Uma vez fedia tanto que virei meu rosto o maximo possivel contra a janela (que e fechada). Pensei que estaria adiando o inevitavel encontro do meu nariz com a nevoa de fedor da Sra. Burrito Molhado (em mencao honrosa ao seu cheiro) mas me enganei. Quando comecei a respirar com mais facilidade, recuperando meu folego atraves daquele milimetro cubico onde o ar ainda nao estava viciado, fui surpreendida com um bafo matinal velho simplesmente
absurdo, vindo do homem que estava sentado atras de mim. O homem bocejou durante interminaveis 15 segundos e eu achei que estava vendo a luz. Cheguei a ouvir as trombetas dos anjos me chamando para a eternidade. "Morri!", pensei. Mas depois do choque - fui pega de surpresa, estava respirando fundo - abri os olhos e tive a pessima impressao de que continuava viva. A evidente falta de educacao nao permitiu que o astuto senhor colocasse as maos na frente do bueir... ops, da boca antes de bocejar.
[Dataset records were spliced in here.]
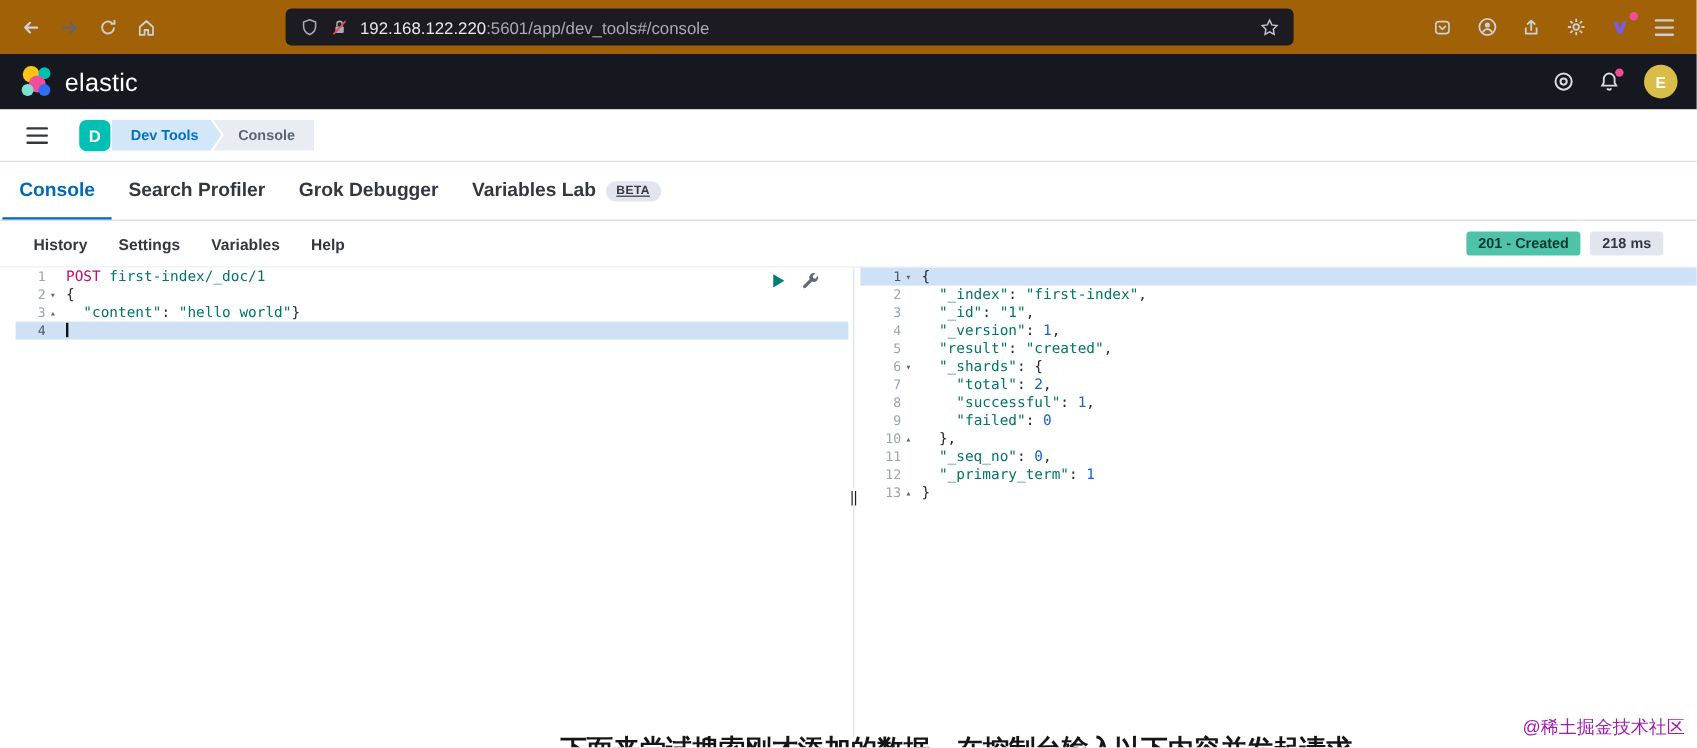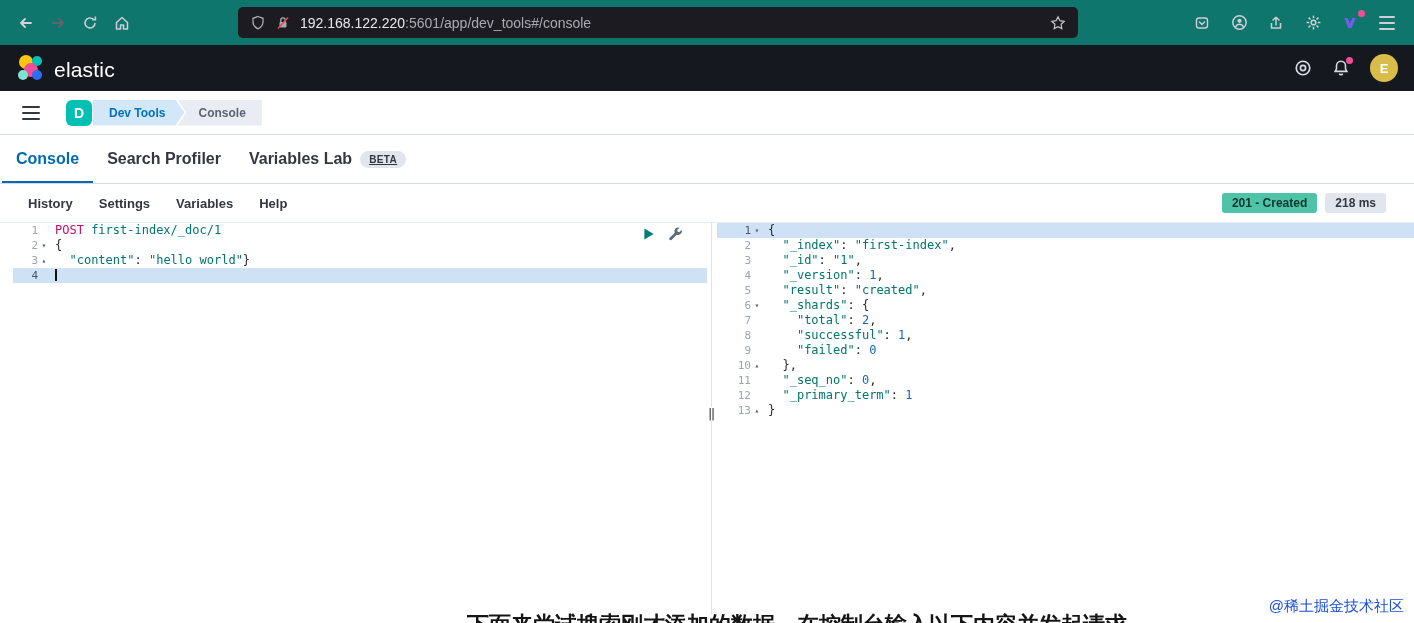--- a/index.html
+++ b/index.html
@@ -1,21 +1,21 @@
 <!DOCTYPE html>
 <html><head>
 <meta charset="utf-8">
 <style>
   * { box-sizing: border-box; margin: 0; padding: 0; }
   body {
     width: 1414px; height: 623px; overflow: hidden; position: relative;
     background: #fff; font-family: "Liberation Sans", sans-serif;
   }
   
-  .chrome { height: 45px; background: #0f766e; display: flex; align-items: center; padding: 0 10px; }
+  .chrome { height: 45px; background: #a16207; display: flex; align-items: center; padding: 0 10px; }
   .nav-btn { width: 32px; height: 32px; display: flex; align-items: center; justify-content: center; border-radius: 4px; }
   .urlbar { margin-left: 100px; width: 840px; height: 31px; background: #1c1b22; border-radius: 5px;
             display: flex; align-items: center; padding: 0 12px; gap: 9px; }
   .url-text { font-size: 14px; color: #a9aab3; white-space: nowrap; }
   .url-host { color: #e8e8ec; }
   .urlbar .star { margin-left: auto; display: flex; }
   .chrome-right { margin-left: auto; display: flex; align-items: center; gap: 7px; padding-right: 2px; }
   .ricon { width: 30px; height: 30px; display: flex; align-items: center; justify-content: center; position: relative; }
   .h-lines { display: flex; flex-direction: column; gap: 4px; width: 16px; }
   .h-lines div { height: 2px; background: #cdced6; border-radius: 1px; }
@@ -76,21 +76,21 @@
   .tk-num { color: #1565c0; }
   .tk-p { color: #24292e; }
   .caret { display: inline-block; width: 2px; height: 12px; background: #111; vertical-align: -2px; }
   .actions { position: absolute; top: 3px; right: 24px; display: flex; gap: 13px; align-items: center; }
   .divider { width: 10px; position: relative; }
   .divider::before { content: ""; position: absolute; left: 4px; top: 0; bottom: 0; width: 1px; background: #dde3ec; }
   .divider-handle { position: absolute; top: 184px; left: 1px; color: #1c1e21; font-size: 12px; background: #fff; cursor: col-resize; }
   
   .bottom-strip { position: absolute; left: 180px; right: 0; bottom: 0; height: 11px; overflow: hidden;
                   text-align: center; font-size: 22px; font-weight: 700; color: #151515; line-height: 25px; }
-  .watermark { position: absolute; right: 10px; bottom: 7px; color: #1d4ed8; font-size: 15px; }
+  .watermark { position: absolute; right: 10px; bottom: 7px; color: #a21caf; font-size: 15px; }
 </style>
 </head>
 <body>
 
 <div class="chrome">
   <div class="nav-btn">
     <svg width="16" height="16" viewBox="0 0 16 16">
         <path d="M13 8H3M7 4 3 8l4 4" stroke="#d2d3da" stroke-width="1.8" fill="none" stroke-linecap="round" stroke-linejoin="round"></path>
       </svg>
   </div>
@@ -224,20 +224,23 @@
     <span class="crumb last">Console</span>
   </div>
 </div>
 
 <div class="tab-bar">
     <div class="tab active">
       <span>Console</span>
     </div>
     <div class="tab">
       <span>Search Profiler</span>
+    </div>
+    <div class="tab">
+      <span>Grok Debugger</span>
     </div>
     <div class="tab">
       <span>Variables Lab</span>
       <span class="beta-badge">BETA</span>
     </div>
   </div>
 
 <div class="console-menu">
   <div style="display:flex;gap:26px">
       <span class="menu-link">History</span>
Para nao deixarmos de mencionar a sessao de bizarrices, houve tambem a ocasiao da
mulher-javali. Obviamente fedorenta e mal vestida, carregava um dos rostos mais bizarros e deformados que ja vi em toda minha vida. A combinacao visual da
mulher-javali + o cheiro de banheiro publico nao me deixaram duvidas de que aquela viagem de onibus fora a mais nauseante de toda a minha vida. Se eu fechasse os olhos para nao olhar seus dentes pendurados na gengiva enrrugada o cheiro se intensificava. Se eu tampasse o nariz provavelmente seria expulsa do coletivo a base de porrada por alguns dos "sangue-baum" que sentam la tras e usam "fuck" no meio de todas as palavras que pronunciam, inclusive "fuck": Fuck you, you fu
fuckcking mothafucker". Nao que seja perigoso andar de onibus. Isso eu nao acho mesmo. Mas tampar o nariz seria ofensivo demais, ao passo que eu estaria dando claros indicios de preconceito para com o "tempero popular". Achei arriscado.
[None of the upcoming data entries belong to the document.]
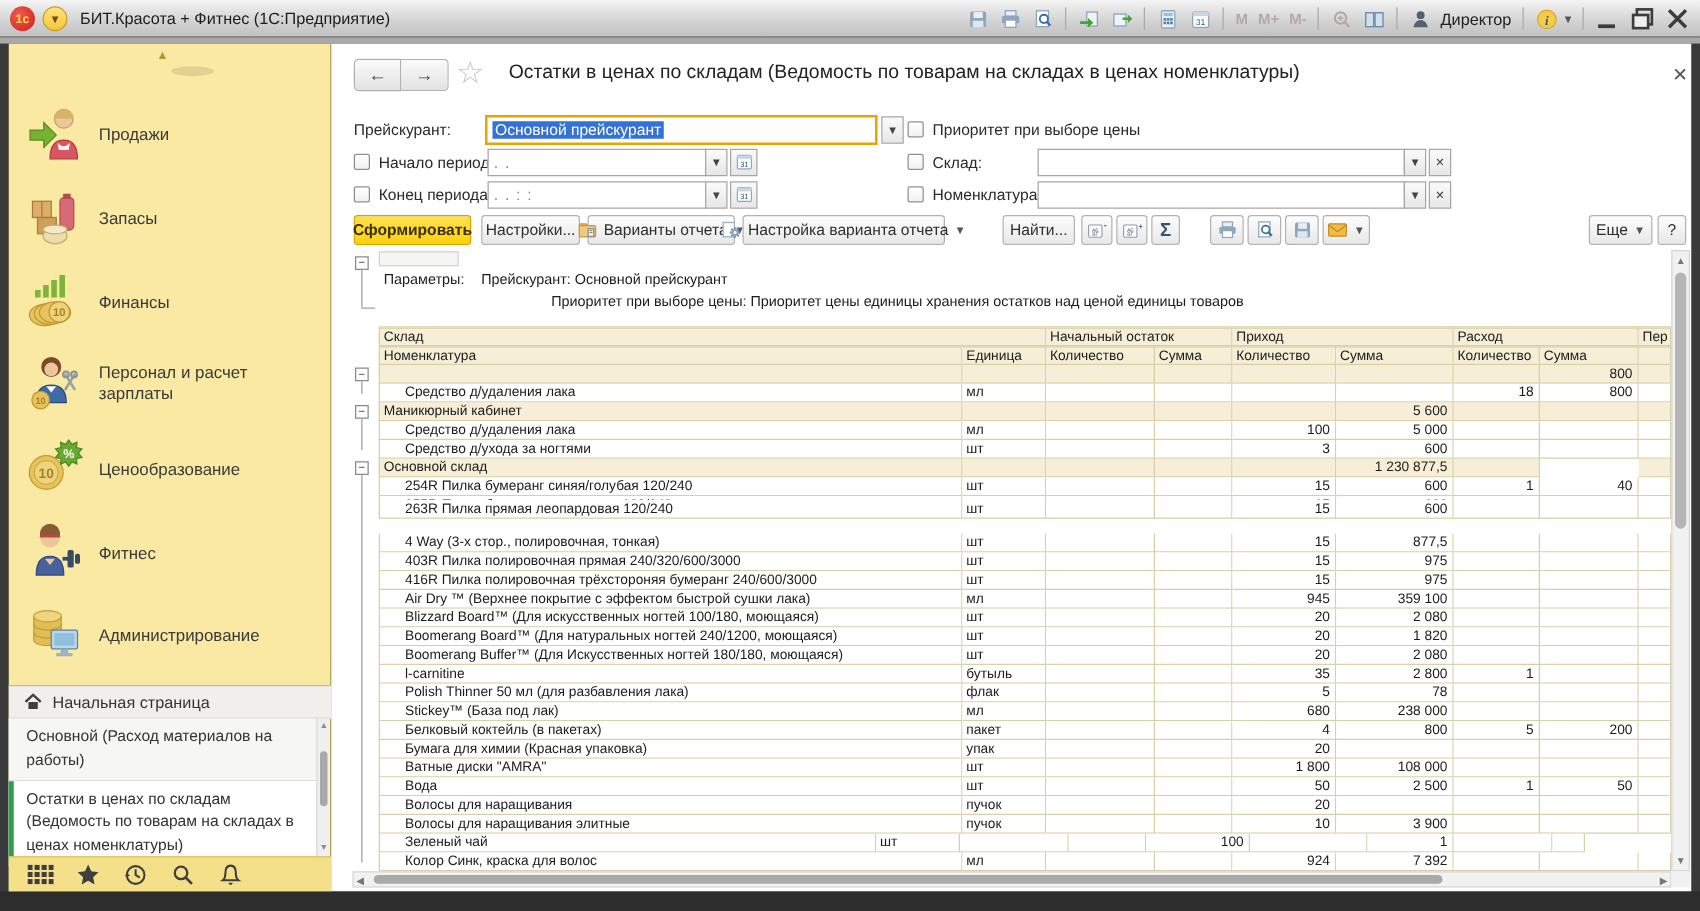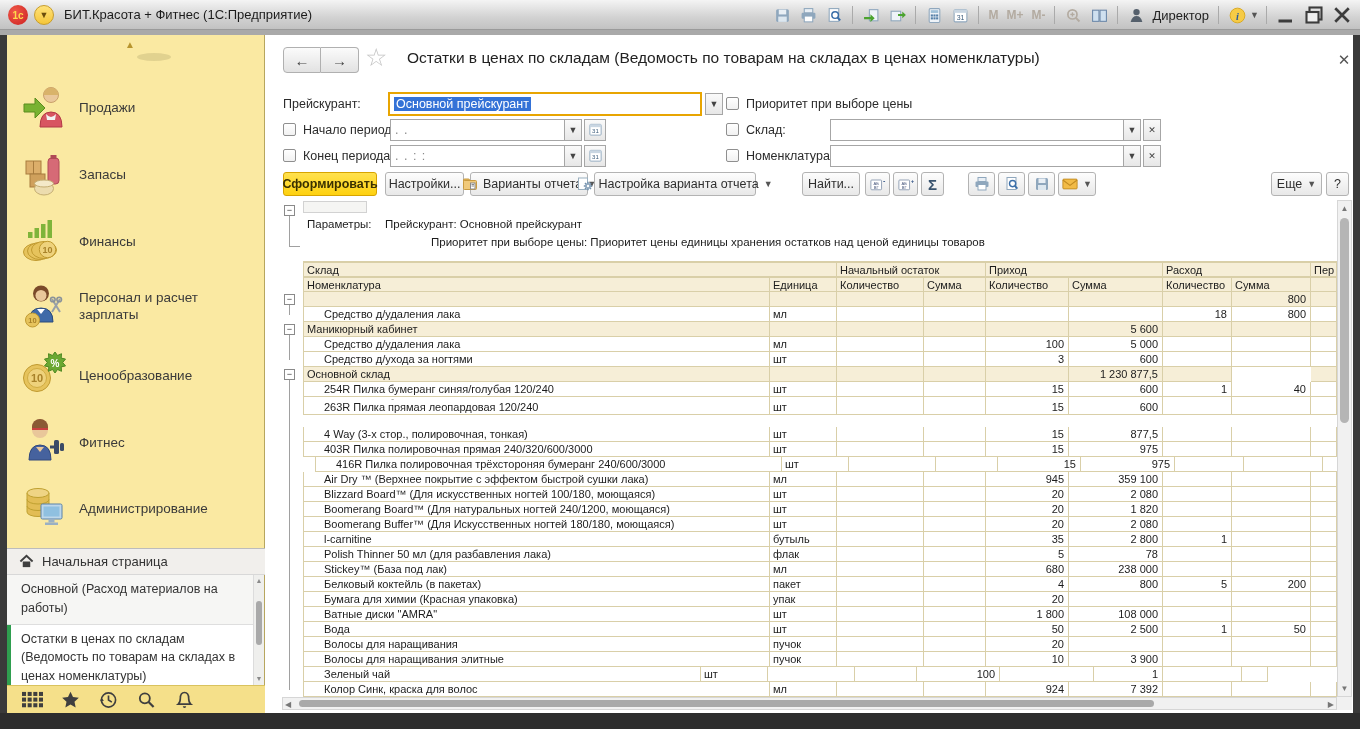--- a/index.html
+++ b/index.html
@@ -77,21 +77,21 @@
   .btn .i{display:flex;}
   .btn .i svg{width:16px;height:16px;}
   .btn .car{font-size:9px;color:#555;}
   .sum-g{font-size:15px;font-weight:bold;color:#39536e;}
   
   .grid{position:absolute;left:17px;top:165px;width:1070px;height:510px;font-size:11px;color:#1c1c1c;}
   .params{position:absolute;left:21px;top:0;width:1034px;height:62px;border-bottom:1px solid #d9cfa8;box-sizing:border-box;background:#fff;}
   .corner-cell{position:absolute;left:0;top:1px;width:64px;height:12px;background:#f5f5f3;border:1px solid #d2d2d2;box-sizing:border-box;}
   .params .plabel{position:absolute;left:4px;top:18px;font-size:11.5px;}
   .params .pline1{position:absolute;left:82px;top:18px;font-size:11.5px;}
-  .params .pline2{position:absolute;left:88px;top:36px;font-size:11.5px;white-space:nowrap;padding-left:40px;}
+  .params .pline2{position:absolute;left:98px;top:36px;font-size:11.5px;white-space:nowrap;padding-left:40px;}
   .hrow,.trow{position:absolute;left:21px;display:flex;height:15px;}
   .c{box-sizing:border-box;border-right:1px solid #d9cfa8;border-bottom:1px solid #d9cfa8;overflow:hidden;white-space:nowrap;
     line-height:14px;padding:0 3px;}
   .c.first{border-left:1px solid #d9cfa8;}
   .hc{background:#f6eed7;border-top:1px solid #d9cfa8;}
   .num{text-align:right;padding-right:4px;}
   .trow.g .c{background:#f6eed7;}
   .trow.i .c{background:#fff;}
   .trow.i .name{padding-left:20px;}
   .gutter{position:absolute;left:0;top:0;width:21px;height:497px;}
@@ -687,21 +687,21 @@
           <div class="c" style="width: 67px;">шт</div>
           <div class="c num" style="width: 87px;"></div>
           <div class="c num" style="width: 62px;"></div>
           <div class="c num" style="width: 83px;">15</div>
           <div class="c num" style="width: 94px;">975</div>
           <div class="c num" style="width: 69px;"></div>
           <div class="c num" style="width: 79px;"></div>
           <div class="c" style="width: 26px;"></div>
         </div>
         <div class="trow i" style="top: 257px;">
-          <div class="c first name" style="width: 467px; margin-left: 12px;">416R Пилка полировочная трёхстороняя бумеранг 240/600/3000</div>
+          <div class="c first name" style="width: 467px;">416R Пилка полировочная трёхстороняя бумеранг 240/600/3000</div>
           <div class="c" style="width: 67px;">шт</div>
           <div class="c num" style="width: 87px;"></div>
           <div class="c num" style="width: 62px;"></div>
           <div class="c num" style="width: 83px;">15</div>
           <div class="c num" style="width: 94px;">975</div>
           <div class="c num" style="width: 69px;"></div>
           <div class="c num" style="width: 79px;"></div>
           <div class="c" style="width: 26px;"></div>
         </div>
         <div class="trow i" style="top: 272px;">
Tentei conviver com essa sessao de tortura sensorial durante longos 120 minutos. Quando a viagem acabou eu queria entrar numa banheira de alcool e desinfetar do futum de americano porco impregnado em minhas entranhas. Aquel ar abafado, viciado dentro do minusculo onibus contaminou cada poro do meu nariz. Senti nojo diante de pavorosa experiencia. De que adianta poder ouvir meu iPod sem ser atacada se se quer consigo respirar? Se eu morrer de fedor nao vou conseguir ouvir nada mesmo.
Na boa? Prefiro pegar o trem na Central, o metro na Pavuna ou ainda o 634 pra Bonsucesso do que passar por aquilo de novo.